## Your objective
Please quote exactly the opening lines of the data, from the first line to the one where "[124,383,150,394] bart ->" appears.

*** Material for the task Section Begins ***

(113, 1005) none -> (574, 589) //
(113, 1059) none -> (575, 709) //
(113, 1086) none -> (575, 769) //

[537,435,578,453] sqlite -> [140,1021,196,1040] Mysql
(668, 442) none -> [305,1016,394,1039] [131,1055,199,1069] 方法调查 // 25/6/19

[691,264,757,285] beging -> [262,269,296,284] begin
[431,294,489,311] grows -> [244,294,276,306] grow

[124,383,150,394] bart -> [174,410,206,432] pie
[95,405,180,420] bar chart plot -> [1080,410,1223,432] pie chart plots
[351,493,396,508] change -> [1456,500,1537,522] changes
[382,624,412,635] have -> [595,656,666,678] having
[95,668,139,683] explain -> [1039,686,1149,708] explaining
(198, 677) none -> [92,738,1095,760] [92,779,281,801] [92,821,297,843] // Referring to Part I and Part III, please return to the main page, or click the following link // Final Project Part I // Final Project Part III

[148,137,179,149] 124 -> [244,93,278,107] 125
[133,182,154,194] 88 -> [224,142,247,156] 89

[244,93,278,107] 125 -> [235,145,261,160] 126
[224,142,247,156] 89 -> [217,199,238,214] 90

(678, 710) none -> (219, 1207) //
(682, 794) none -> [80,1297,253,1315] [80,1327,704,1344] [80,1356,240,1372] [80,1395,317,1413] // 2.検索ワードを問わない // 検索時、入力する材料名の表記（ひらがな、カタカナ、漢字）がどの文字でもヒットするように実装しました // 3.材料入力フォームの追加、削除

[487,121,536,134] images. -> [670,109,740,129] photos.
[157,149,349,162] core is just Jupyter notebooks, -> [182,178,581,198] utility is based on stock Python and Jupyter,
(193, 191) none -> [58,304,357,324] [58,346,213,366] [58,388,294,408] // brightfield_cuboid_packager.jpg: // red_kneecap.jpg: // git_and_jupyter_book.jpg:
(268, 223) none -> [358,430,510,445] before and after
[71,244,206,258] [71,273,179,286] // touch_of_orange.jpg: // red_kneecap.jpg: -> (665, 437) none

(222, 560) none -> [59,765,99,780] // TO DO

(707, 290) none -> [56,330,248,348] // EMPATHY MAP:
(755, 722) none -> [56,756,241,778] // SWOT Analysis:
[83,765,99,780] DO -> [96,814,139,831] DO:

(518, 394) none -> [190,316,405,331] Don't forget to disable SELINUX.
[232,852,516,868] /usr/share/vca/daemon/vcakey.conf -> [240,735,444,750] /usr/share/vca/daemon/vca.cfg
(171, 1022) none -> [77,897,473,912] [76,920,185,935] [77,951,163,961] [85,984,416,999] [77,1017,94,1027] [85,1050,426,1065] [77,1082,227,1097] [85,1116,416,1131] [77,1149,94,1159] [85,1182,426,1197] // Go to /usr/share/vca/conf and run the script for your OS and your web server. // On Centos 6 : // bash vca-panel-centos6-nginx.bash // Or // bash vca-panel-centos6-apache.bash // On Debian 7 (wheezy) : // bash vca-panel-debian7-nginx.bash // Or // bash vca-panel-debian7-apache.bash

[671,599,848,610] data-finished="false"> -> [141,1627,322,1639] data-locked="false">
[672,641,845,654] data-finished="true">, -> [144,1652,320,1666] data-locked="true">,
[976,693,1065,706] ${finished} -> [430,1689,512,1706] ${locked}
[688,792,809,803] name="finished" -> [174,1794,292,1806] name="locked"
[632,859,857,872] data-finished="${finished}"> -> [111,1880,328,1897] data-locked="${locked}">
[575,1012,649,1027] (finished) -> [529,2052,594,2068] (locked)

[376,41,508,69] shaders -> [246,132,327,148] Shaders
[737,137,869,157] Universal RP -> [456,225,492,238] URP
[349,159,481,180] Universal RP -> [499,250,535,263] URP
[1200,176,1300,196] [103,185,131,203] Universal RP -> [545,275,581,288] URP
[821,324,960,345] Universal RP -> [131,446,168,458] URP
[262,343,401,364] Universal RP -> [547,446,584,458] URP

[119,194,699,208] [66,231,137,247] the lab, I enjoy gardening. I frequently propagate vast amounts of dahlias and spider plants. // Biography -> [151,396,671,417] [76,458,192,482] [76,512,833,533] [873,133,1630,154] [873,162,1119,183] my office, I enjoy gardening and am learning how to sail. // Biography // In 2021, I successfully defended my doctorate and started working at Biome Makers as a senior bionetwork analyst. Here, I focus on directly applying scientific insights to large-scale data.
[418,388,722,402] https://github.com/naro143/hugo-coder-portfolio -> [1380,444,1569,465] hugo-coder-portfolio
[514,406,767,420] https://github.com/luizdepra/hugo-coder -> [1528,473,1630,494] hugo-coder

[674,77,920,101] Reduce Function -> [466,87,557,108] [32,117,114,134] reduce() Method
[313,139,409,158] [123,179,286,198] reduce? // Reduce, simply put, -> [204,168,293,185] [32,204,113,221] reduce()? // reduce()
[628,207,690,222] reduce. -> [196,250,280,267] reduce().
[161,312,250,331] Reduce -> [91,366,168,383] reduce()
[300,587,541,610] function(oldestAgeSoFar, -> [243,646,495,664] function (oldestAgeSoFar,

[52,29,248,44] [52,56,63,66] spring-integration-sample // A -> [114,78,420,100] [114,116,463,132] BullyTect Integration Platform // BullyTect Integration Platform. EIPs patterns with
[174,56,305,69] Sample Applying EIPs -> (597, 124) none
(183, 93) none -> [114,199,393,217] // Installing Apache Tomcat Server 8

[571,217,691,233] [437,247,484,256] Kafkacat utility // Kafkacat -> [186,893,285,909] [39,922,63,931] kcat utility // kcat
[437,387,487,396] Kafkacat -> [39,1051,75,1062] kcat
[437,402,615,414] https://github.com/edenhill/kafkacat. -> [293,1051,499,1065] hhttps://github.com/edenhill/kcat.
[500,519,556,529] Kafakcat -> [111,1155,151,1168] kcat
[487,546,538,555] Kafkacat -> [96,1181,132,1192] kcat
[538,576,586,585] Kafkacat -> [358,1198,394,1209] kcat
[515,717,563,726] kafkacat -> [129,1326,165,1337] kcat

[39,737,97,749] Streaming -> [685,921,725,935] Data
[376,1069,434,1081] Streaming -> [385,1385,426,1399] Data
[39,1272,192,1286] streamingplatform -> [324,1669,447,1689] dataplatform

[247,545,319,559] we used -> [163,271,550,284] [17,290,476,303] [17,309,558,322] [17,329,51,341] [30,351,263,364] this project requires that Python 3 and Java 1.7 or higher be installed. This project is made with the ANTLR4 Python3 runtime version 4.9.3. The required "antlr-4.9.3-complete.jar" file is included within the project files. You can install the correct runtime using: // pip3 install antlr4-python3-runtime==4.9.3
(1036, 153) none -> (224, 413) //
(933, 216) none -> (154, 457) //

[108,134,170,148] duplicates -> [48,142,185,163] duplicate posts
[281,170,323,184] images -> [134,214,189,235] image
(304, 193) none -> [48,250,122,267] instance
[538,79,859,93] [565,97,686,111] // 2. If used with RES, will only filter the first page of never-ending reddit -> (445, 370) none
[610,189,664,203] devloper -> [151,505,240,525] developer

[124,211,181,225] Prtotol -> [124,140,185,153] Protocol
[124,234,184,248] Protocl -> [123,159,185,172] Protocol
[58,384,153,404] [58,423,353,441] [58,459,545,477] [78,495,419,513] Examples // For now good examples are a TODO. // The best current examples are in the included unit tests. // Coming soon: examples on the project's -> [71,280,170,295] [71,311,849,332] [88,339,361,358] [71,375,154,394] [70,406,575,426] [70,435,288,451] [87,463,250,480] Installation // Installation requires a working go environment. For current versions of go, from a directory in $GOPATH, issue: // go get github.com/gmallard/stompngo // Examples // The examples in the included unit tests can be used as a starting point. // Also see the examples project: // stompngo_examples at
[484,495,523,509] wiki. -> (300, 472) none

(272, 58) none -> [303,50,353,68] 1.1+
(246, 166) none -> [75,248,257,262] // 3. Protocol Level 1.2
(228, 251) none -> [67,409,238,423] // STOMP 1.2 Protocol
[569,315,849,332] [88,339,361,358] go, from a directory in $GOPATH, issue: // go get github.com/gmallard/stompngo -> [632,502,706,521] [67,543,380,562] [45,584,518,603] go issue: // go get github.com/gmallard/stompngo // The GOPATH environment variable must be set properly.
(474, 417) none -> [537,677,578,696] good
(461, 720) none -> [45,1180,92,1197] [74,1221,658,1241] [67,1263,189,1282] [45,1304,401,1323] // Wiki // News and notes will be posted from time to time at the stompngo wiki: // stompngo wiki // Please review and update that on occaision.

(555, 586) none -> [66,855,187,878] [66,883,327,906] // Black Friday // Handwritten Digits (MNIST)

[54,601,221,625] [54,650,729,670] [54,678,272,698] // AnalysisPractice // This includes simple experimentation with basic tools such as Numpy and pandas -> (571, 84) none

*** Material for the task Section Ends ***

## Final answer
(113, 1005) none -> (574, 589) //
(113, 1059) none -> (575, 709) //
(113, 1086) none -> (575, 769) //

[537,435,578,453] sqlite -> [140,1021,196,1040] Mysql
(668, 442) none -> [305,1016,394,1039] [131,1055,199,1069] 方法调查 // 25/6/19

[691,264,757,285] beging -> [262,269,296,284] begin
[431,294,489,311] grows -> [244,294,276,306] grow

[124,383,150,394] bart -> [174,410,206,432] pie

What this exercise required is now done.